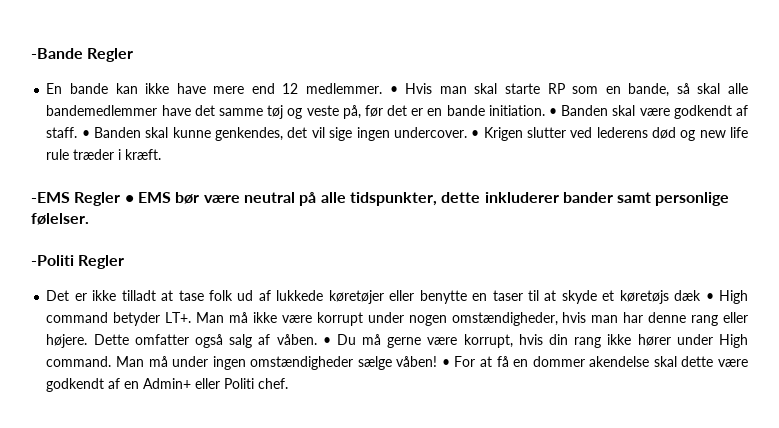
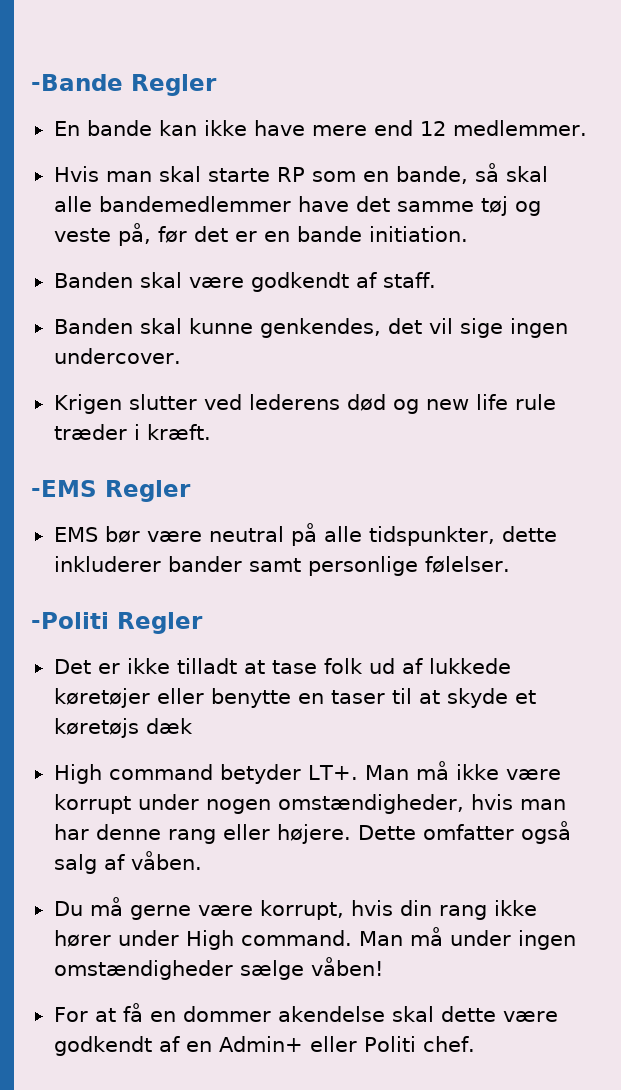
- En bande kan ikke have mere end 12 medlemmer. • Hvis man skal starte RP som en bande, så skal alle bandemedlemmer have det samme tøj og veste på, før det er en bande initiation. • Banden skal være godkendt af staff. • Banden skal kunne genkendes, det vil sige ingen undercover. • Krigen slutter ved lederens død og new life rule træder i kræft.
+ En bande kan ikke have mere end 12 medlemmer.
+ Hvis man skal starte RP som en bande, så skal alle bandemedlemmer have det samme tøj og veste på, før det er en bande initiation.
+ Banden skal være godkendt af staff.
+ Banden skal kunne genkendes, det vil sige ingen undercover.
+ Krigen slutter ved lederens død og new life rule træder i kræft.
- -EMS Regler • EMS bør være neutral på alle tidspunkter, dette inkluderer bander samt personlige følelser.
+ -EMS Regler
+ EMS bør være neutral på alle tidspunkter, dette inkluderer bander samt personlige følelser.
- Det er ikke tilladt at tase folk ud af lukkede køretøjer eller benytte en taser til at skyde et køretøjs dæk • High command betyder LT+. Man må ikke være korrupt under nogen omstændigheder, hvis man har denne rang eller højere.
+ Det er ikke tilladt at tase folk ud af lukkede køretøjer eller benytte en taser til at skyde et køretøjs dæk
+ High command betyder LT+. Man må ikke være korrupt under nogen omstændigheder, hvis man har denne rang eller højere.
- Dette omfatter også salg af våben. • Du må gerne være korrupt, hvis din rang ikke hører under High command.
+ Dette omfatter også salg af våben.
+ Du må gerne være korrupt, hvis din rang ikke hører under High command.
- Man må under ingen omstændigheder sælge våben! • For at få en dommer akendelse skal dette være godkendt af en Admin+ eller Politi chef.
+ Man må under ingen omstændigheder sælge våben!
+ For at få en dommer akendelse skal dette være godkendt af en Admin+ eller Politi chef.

▶ **Aim of the task**: Please print all the lines above exactly as given and leave out every picture.

▶ **Written reply**:
- En bande kan ikke have mere end 12 medlemmer. • Hvis man skal starte RP som en bande, så skal alle bandemedlemmer have det samme tøj og veste på, før det er en bande initiation. • Banden skal være godkendt af staff. • Banden skal kunne genkendes, det vil sige ingen undercover. • Krigen slutter ved lederens død og new life rule træder i kræft.
+ En bande kan ikke have mere end 12 medlemmer.
+ Hvis man skal starte RP som en bande, så skal alle bandemedlemmer have det samme tøj og veste på, før det er en bande initiation.
+ Banden skal være godkendt af staff.
+ Banden skal kunne genkendes, det vil sige ingen undercover.
+ Krigen slutter ved lederens død og new life rule træder i kræft.
- -EMS Regler • EMS bør være neutral på alle tidspunkter, dette inkluderer bander samt personlige følelser.
+ -EMS Regler
+ EMS bør være neutral på alle tidspunkter, dette inkluderer bander samt personlige følelser.
- Det er ikke tilladt at tase folk ud af lukkede køretøjer eller benytte en taser til at skyde et køretøjs dæk • High command betyder LT+. Man må ikke være korrupt under nogen omstændigheder, hvis man har denne rang eller højere.
+ Det er ikke tilladt at tase folk ud af lukkede køretøjer eller benytte en taser til at skyde et køretøjs dæk
+ High command betyder LT+. Man må ikke være korrupt under nogen omstændigheder, hvis man har denne rang eller højere.
- Dette omfatter også salg af våben. • Du må gerne være korrupt, hvis din rang ikke hører under High command.
+ Dette omfatter også salg af våben.
+ Du må gerne være korrupt, hvis din rang ikke hører under High command.
- Man må under ingen omstændigheder sælge våben! • For at få en dommer akendelse skal dette være godkendt af en Admin+ eller Politi chef.
+ Man må under ingen omstændigheder sælge våben!
+ For at få en dommer akendelse skal dette være godkendt af en Admin+ eller Politi chef.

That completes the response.